Home Analysis Tearing down barriers to mental health resources

Tearing down barriers to mental health resources

Advocates take aim at licensing and credentialing applications

July 2023

THE PANDEMIC LAID WASTE to many things, including clinician wellbeing. Once a closeted subject that could jeopardize their jobs and licenses, physicians’ need for mental health resources during the pandemic became a clear and national crisis.

So much so that, in 2022, Congress passed the Dr. Lorna Breen Health Care Provider Protection Act, mandating federal grants to promote mental health programs for clinicians. Tragically, the law was named for an emergency physician in New York City who took her own life during the pandemic’s first months.

But a lack of funds is only one barrier to clinicians getting help. For years, questions about any history of mental health diagnoses or treatments on state licensing and hospital credentialing applications stopped doctors from seeking treatment. While physician advocates have for years called for removing such questions, advocacy efforts have accelerated since the pandemic—and are now making some progress.

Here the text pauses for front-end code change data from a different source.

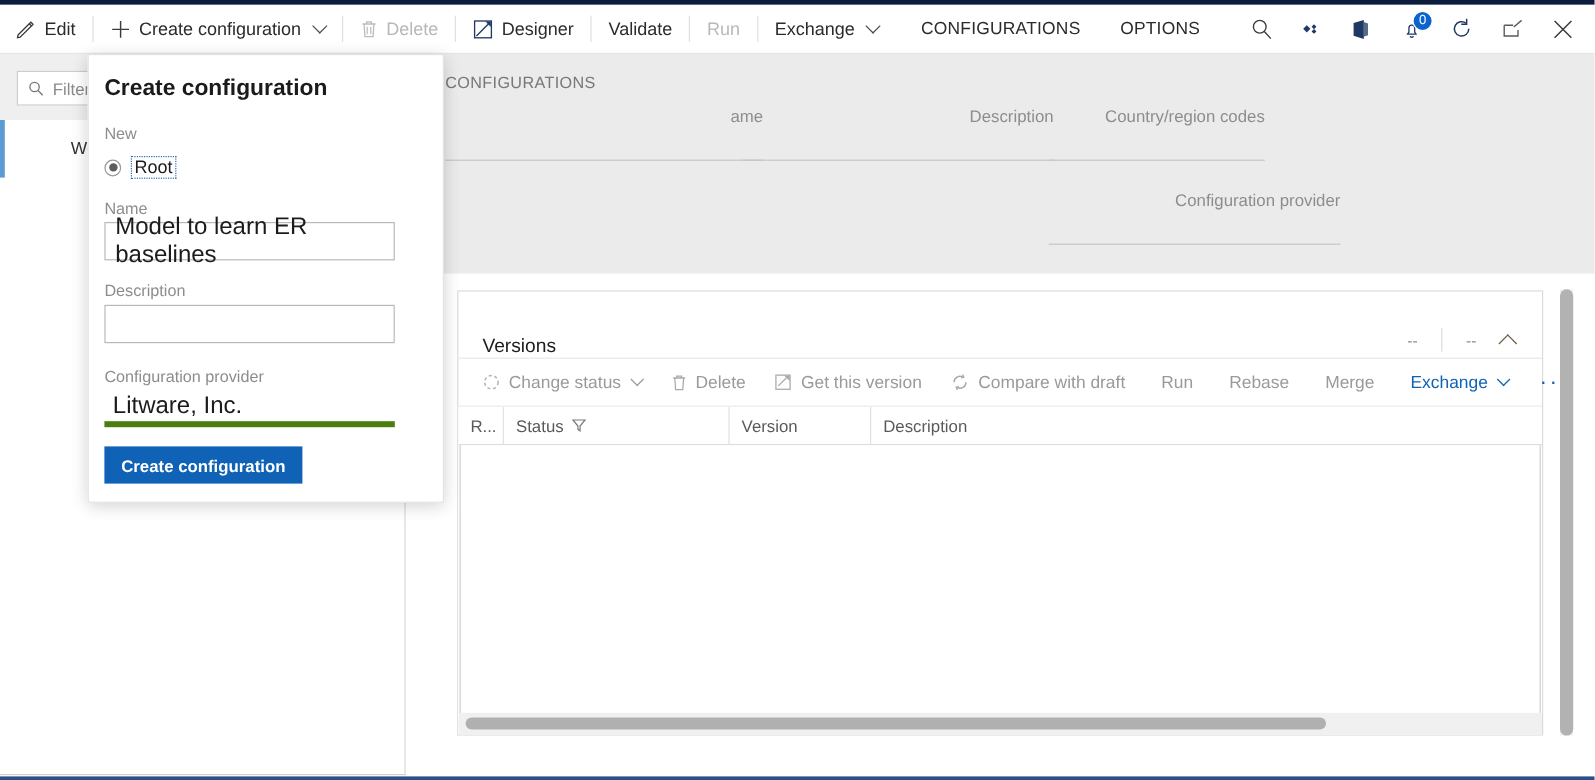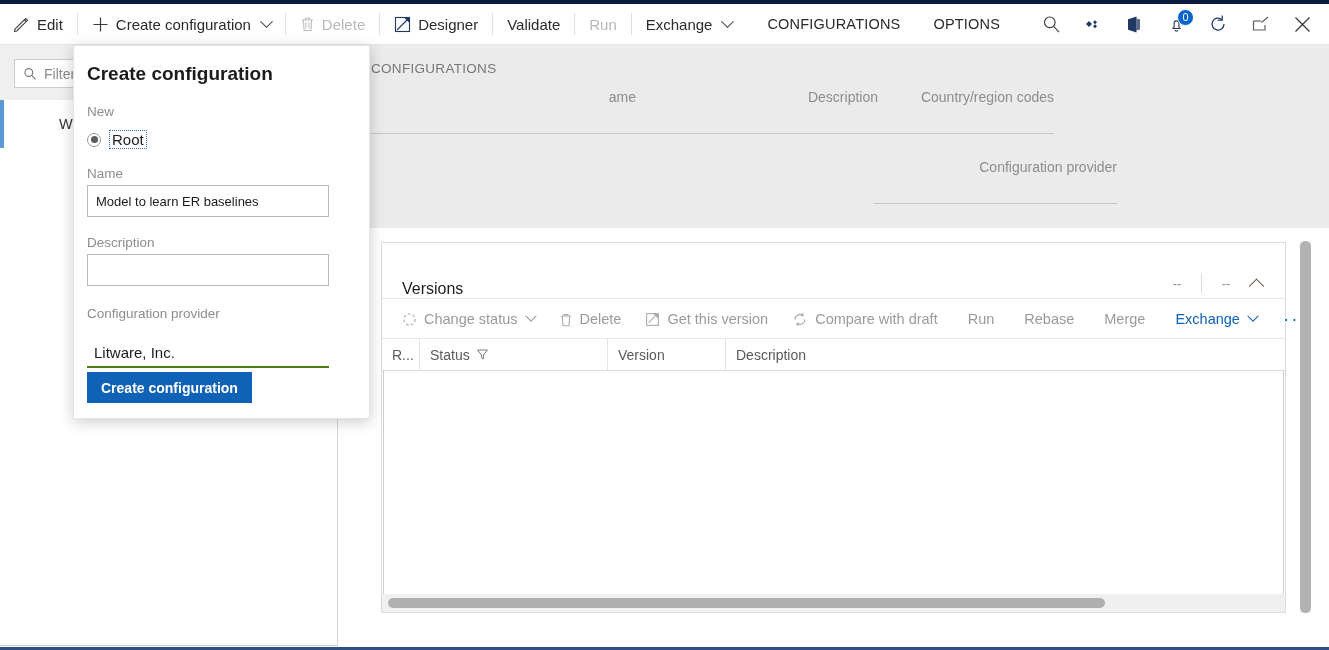"Model to learn ER baselines" .fly-input { font-size: 13px -> 20px }
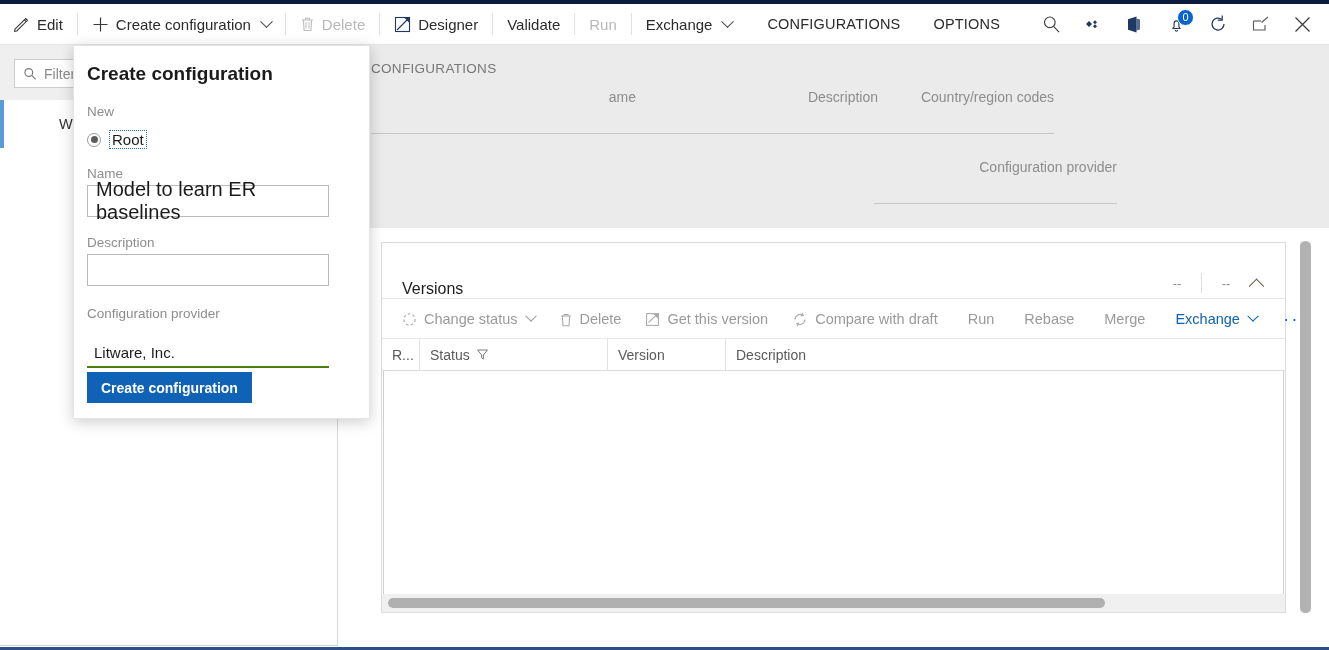"Change status" .ver-toolbar { align-items: none -> center }
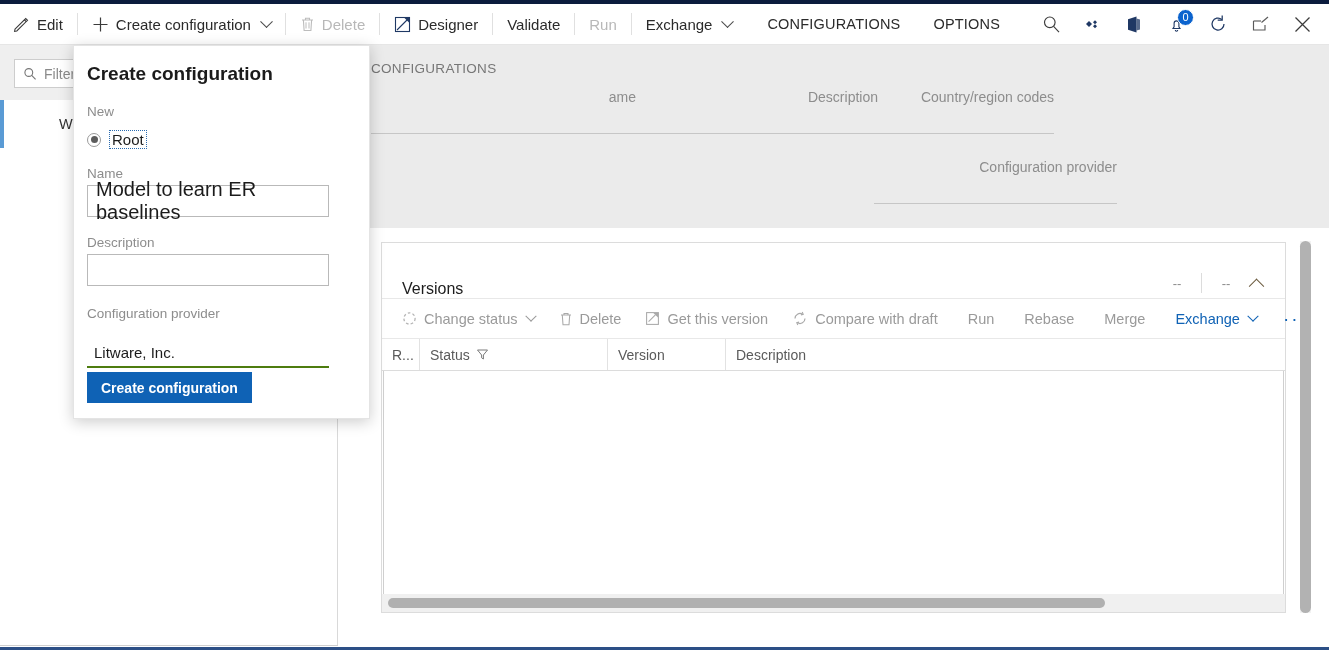"Litware, Inc." .fly-underline-input { border-bottom: 2px solid #4d7c0f -> 5px solid #4d7c0f; font-size: 15px -> 20px; margin-top: 12px -> none }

“A lot of physicians either lied on applications or didn’t get care.”

Richard-Wardrop-MD-PhD

Richard Wardrop III, MD, PhD
Cleveland Clinic

That’s according to hospitalist Richard Wardrop III, MD, PhD, program director, vice chair and staff physician at Cleveland Clinic. Dr. Wardrop is also a member of the Help Health Care Heal Coalition, an Institute for Healthcare Improvement (IHI) collaborative dedicated to removing obstacles that stop physicians from seeking mental health care.

“It ends up being almost a cognitive bias”—that doctors, or anyone for that matter, who seek out mental health care are professionally impaired—”and it isn’t borne out in data,” Dr. Wardrop explains. “Doctors, hospitals and state medical boards are data-driven and willing to look at evidence, and that’s why we’ve begun making inroads.”

Defining best practice
Dr. Wardrop’s own career has been a window into how far medicine has come in normalizing mental health needs.

While training in the mid-2000s, he realized that colleagues suffering from even garden-variety depression and anxiety “didn’t have any outlet to talk about it,” he says. “I found out later that colleagues on antidepressants or anxiety medications would huddle together, afraid they wouldn’t be promoted or even graduate. A lot of physicians either lied on applications or didn’t get care.”

Dr. Wardrop also believes that “we probably have a non-self-care mechanism in most of our practice patterns where ‘I don’t have time for that because I have all these patients.’ We needed to become more willing to admit we had problems.”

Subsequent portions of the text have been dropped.